Sunday, August 3, 2008

Fear and Loathing in Parse Vegas

Martin Fowler writes about parser fear and I have to say "guilty as charged". I've done a few DSL but all have be so simple that I could hand-write a parser using regular expressions and other string manipulations. To be honest, the resulting parser would probably be easier to understand, maintain, etc, if it was developed using a proper grammar and a parser generator. Despite (knowing) this, I kept writing those convoluted hand-written parsers.

I did the compiler class at the university and I'm intressted in most things programming langage related, e.g., compilers and parsers. Despite this I never actually done a parser (with proper grammar) by my self. Why? I had parser fear.

Fowler writes:
So why is there an unreasonable fear of writing parsers for DSLs? I think it boils down to two main reasons.
  • You didn't do the compiler class at university and therefore think parsers are scary.
  • You did do the compiler class at university and are therefore convinced that parsers are scary.

I think the last bullet explains why I never did a proper-grammar-parser by my self.

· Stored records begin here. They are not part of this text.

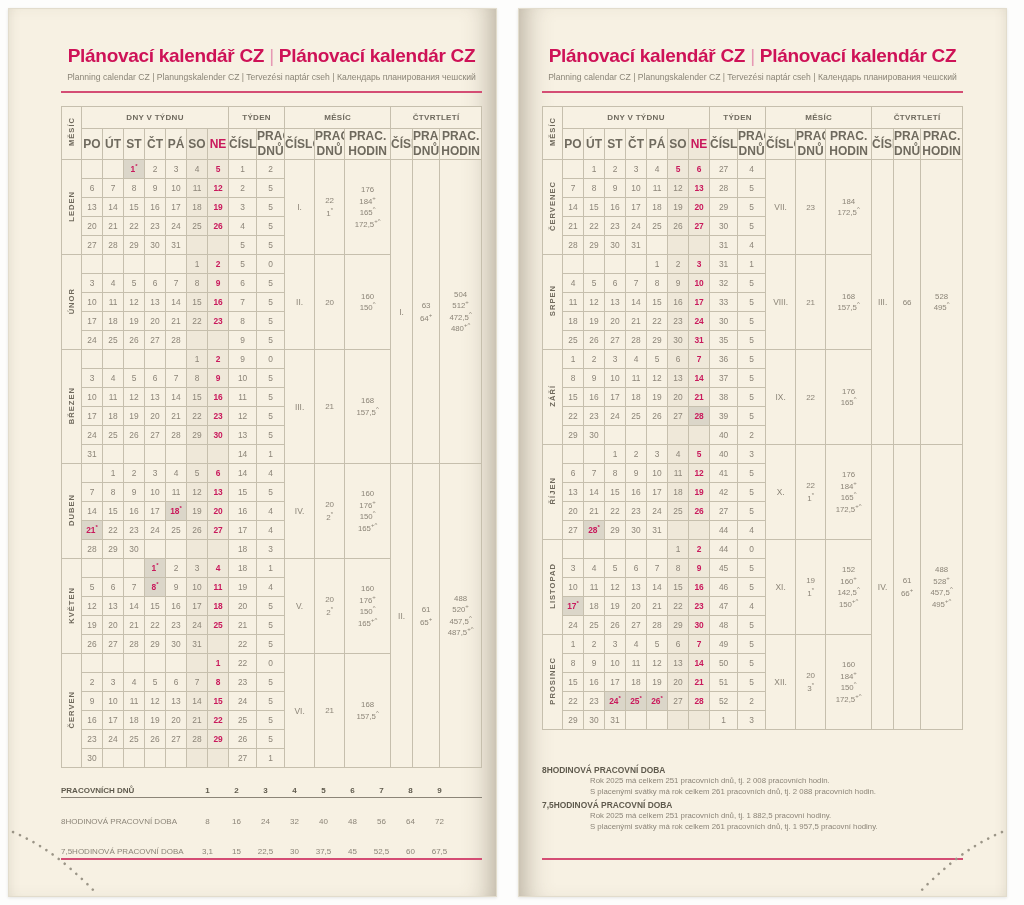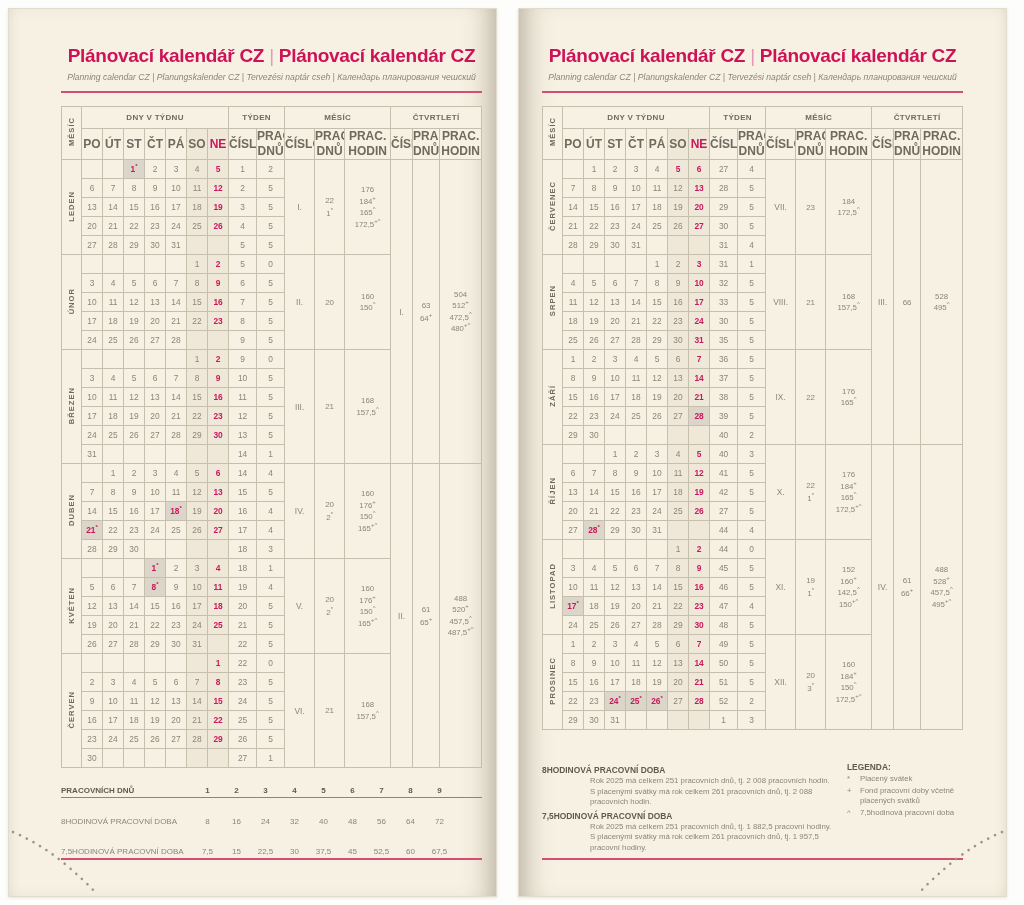"Planning calendar CZ | Planungskalender" .cal-sub { font-style: italic -> none }
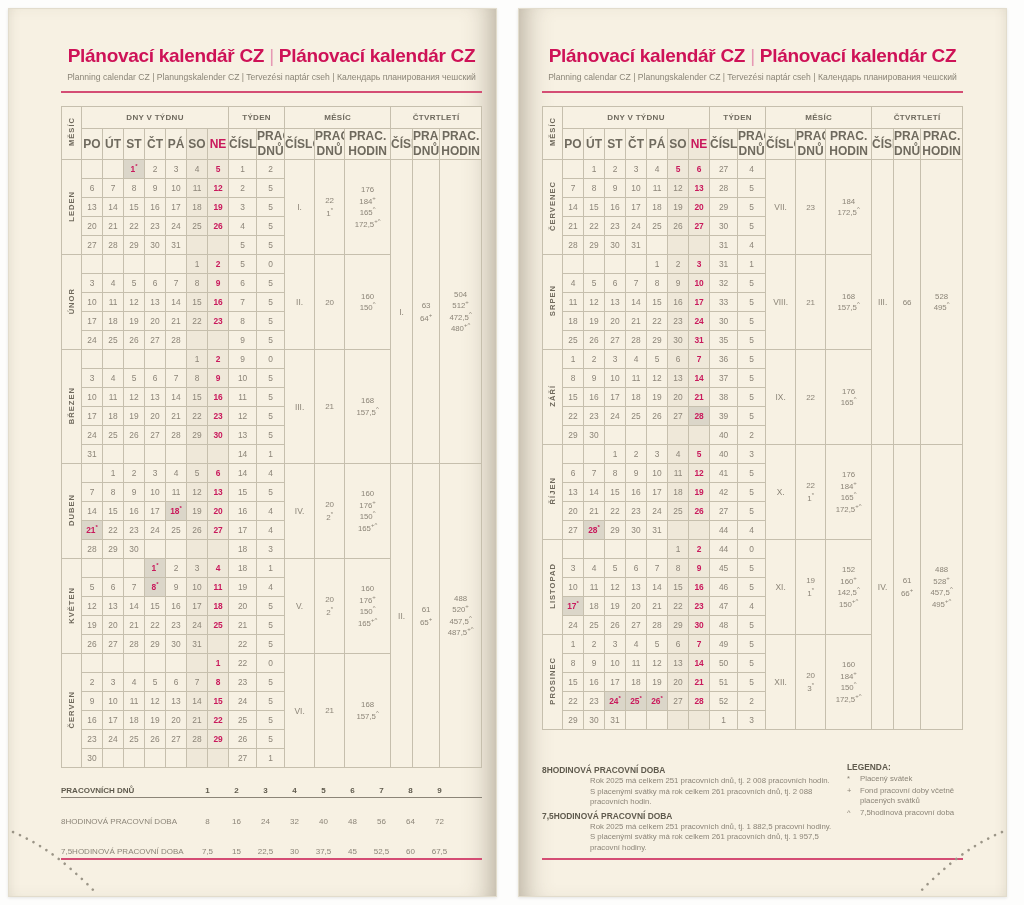"LEGENDA:" div.legend { html: <div> <div>LEGENDA:</div> <div> <span>*</span> <span>Placený svátek</span> </div> <div> <span>+</span> <span>Fond pracovní doby včetně placených svátků</span> </div> <div> <span>^</span> <span>7,5hodinová pracovní doba</span> </div> </div> -> none }
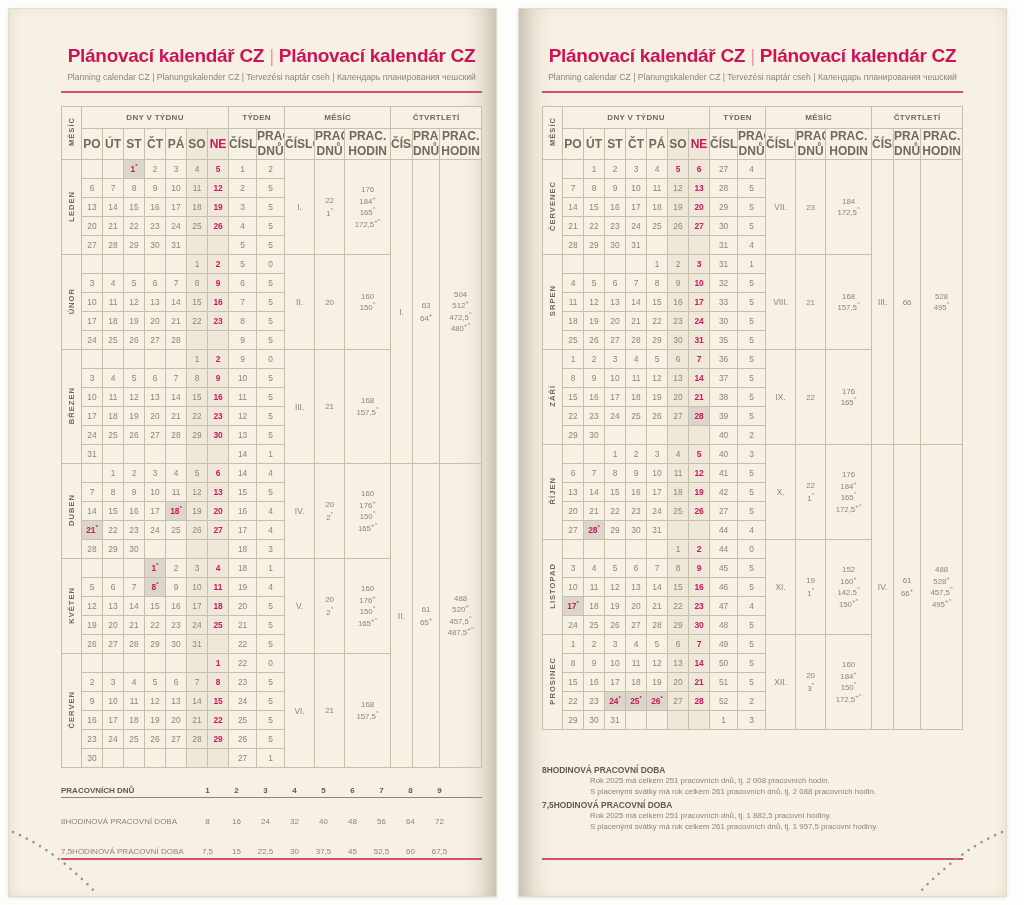"7,5" span.val { text: 7,5 -> 3,1 }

However, the last time I had to write a parser I (finally) realized that a proper-grammar-parser was a better idea than trying to hand-write something convoluted. The parser should be implemented in Ruby, so I googled (is that a verb now?) and found a generic recursive decent parser -- all I had to do was to write the grammar, which was straight forward.

There were several resons that finally made me take the step to use a proper parser:

  • The language was complex enough to make my old approach unsuitable
  • The parser was really easy to integrate with my other Ruby code
  • No separate step for generating the parser (i.e. short turn-around time, and less complexity because there is no code generation)
In essense: it was easy to use and test. That was the cure for my (irrational) anxiety towards parsers.

3 comments:

Greg said...

But generally speaking, if you're operating at the level of abstraction where you're writing a DSL, why wouldn't you be working in a language that makes an embedded DSL an easy natural fit?

I don't think parsing complex DSLs is really the way to go.

Togge said...

Sure, I agree.
However, if you don't have the freedom of choosing the syntax of the DSL, then there is not much you can do other than writing a parser. Also, if can't choose the(implementation) language, then you may be stuck with C#, Java, or whatever.

Togge said...

In my case I didn't have the freedom of choosing the syntax.